Middle East's Jews Were Victims of Ethnic Cleansing

(Jerusalem Post) Liat Collins - I live in an area of Jerusalem's Katamonim neighborhood fondly referred to as the "Kurdish enclave" thanks to the Kurdish and Iraqi Jews who compose the bulk of the local population. Further down the road is a large pocket of Moroccan and Tunisian Jewish families. Anyone who thinks that Israel is some kind of Yiddish-dominated culture planted in the Middle East is in for a surprise. The descendants of Jews from Arab lands now make up more than 50% of the Jewish Israeli population. After the creation of the state in 1948, more than 800,000 Jews were expelled from Arab lands and came to Israel (compared to 711,000 Palestinian refugees). The Arab world took revenge on the Jews living among them with devastating riots and anti-Jewish measures.

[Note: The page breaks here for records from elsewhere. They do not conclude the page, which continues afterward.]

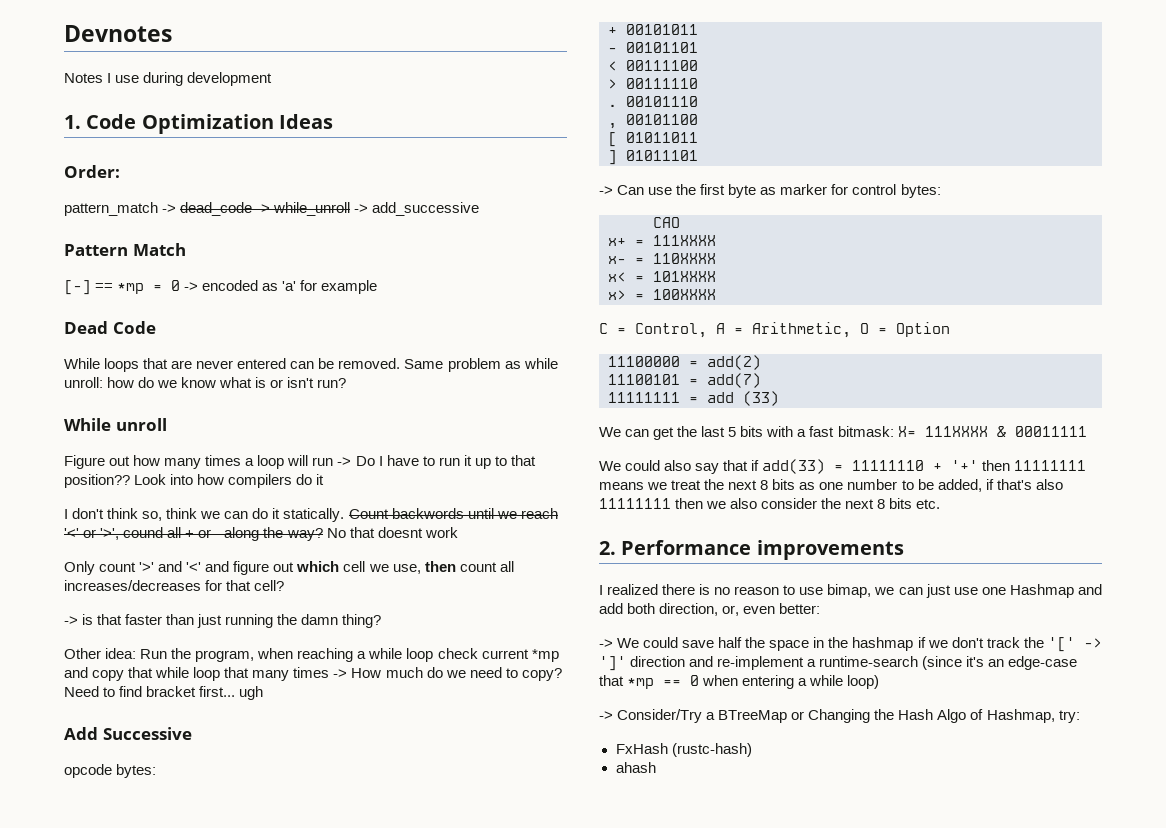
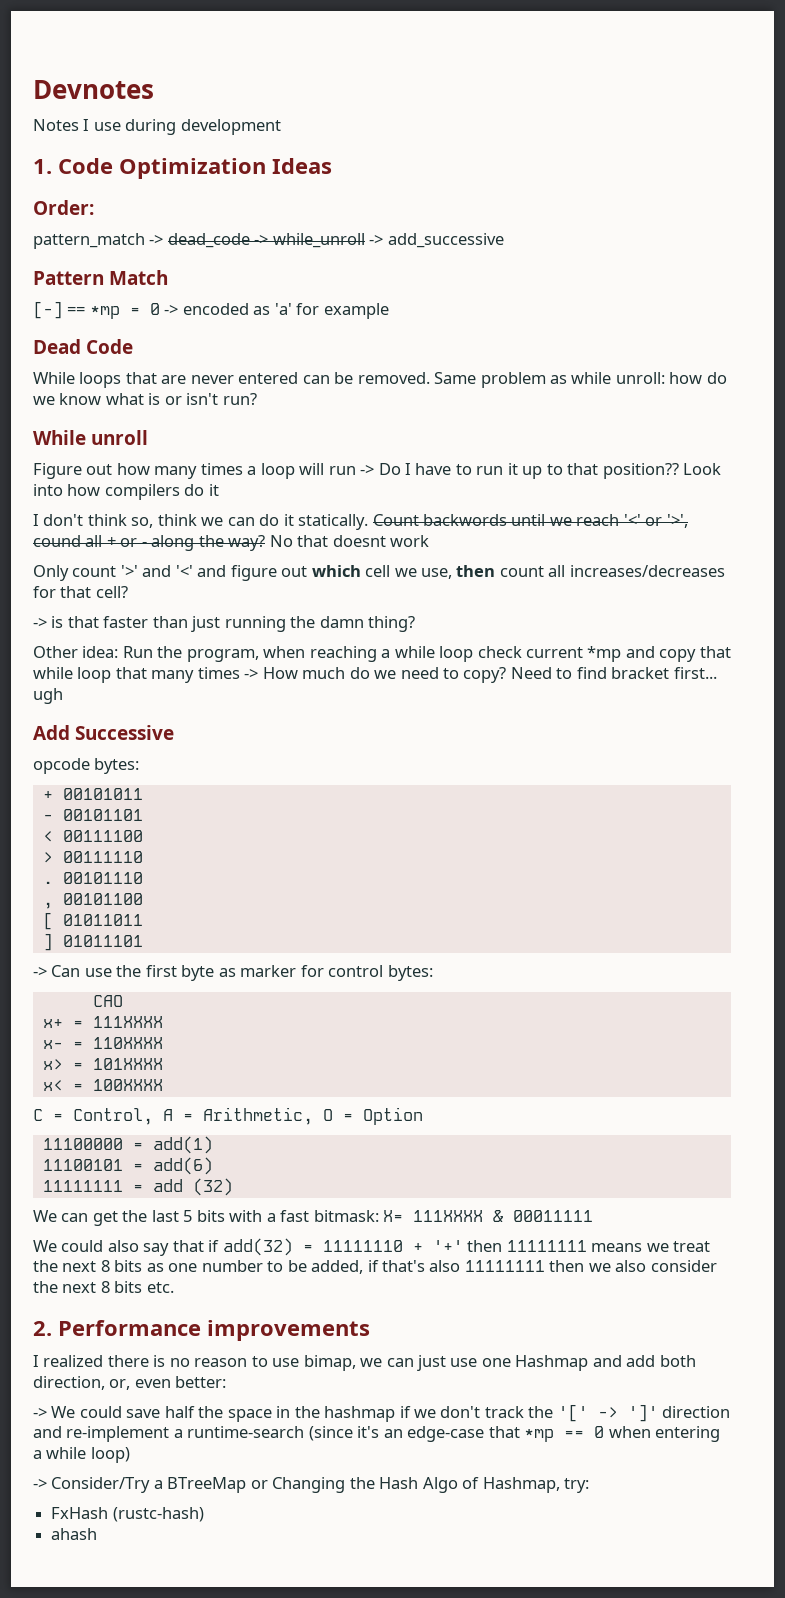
[608,272,626,282] x< -> [42,1059,63,1070] x>
[608,290,626,300] x> -> [42,1080,63,1091] x<
[707,355,761,370] add(2) -> [152,1136,213,1154] add(1)
[707,373,761,388] add(7) -> [152,1157,213,1175] add(6)
[743,391,779,406] (33) -> [192,1178,233,1196] (32)
[762,459,826,474] add(33) -> [222,1238,293,1256] add(32)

According to the Israeli Foreign Ministry, "259,000 Jews fled from Morocco, 140,000 from Algeria, 100,000 from Tunisia, 75,000 from Egypt, and another 38,000 from Libya....135,000 Jews were exiled from Iraq, 55,000 from Yemen, 34,000 from Turkey, 20,000 from Lebanon and 18,000 from Syria." Jews had first settled in what became Arab lands following the Babylonian conquest of the Kingdom of Judea, more than 2,500 years ago, and their communities predated Islam by 1,000 years. Today, only 4,000 Jews remain in Arab countries. In other words, the Jews are the victims of ethnic cleansing. I recently asked veteran Palestinian official Hanan Ashrawi about Jews from Arab lands who had moved to Israel as a result of persecution. Ashrawi responded, "They can't be refugees in their own homeland." She refused to answer how Palestinians could be considered refugees in what she calls the State of Palestine. (But at least she acknowledged Israel as the Jewish homeland.)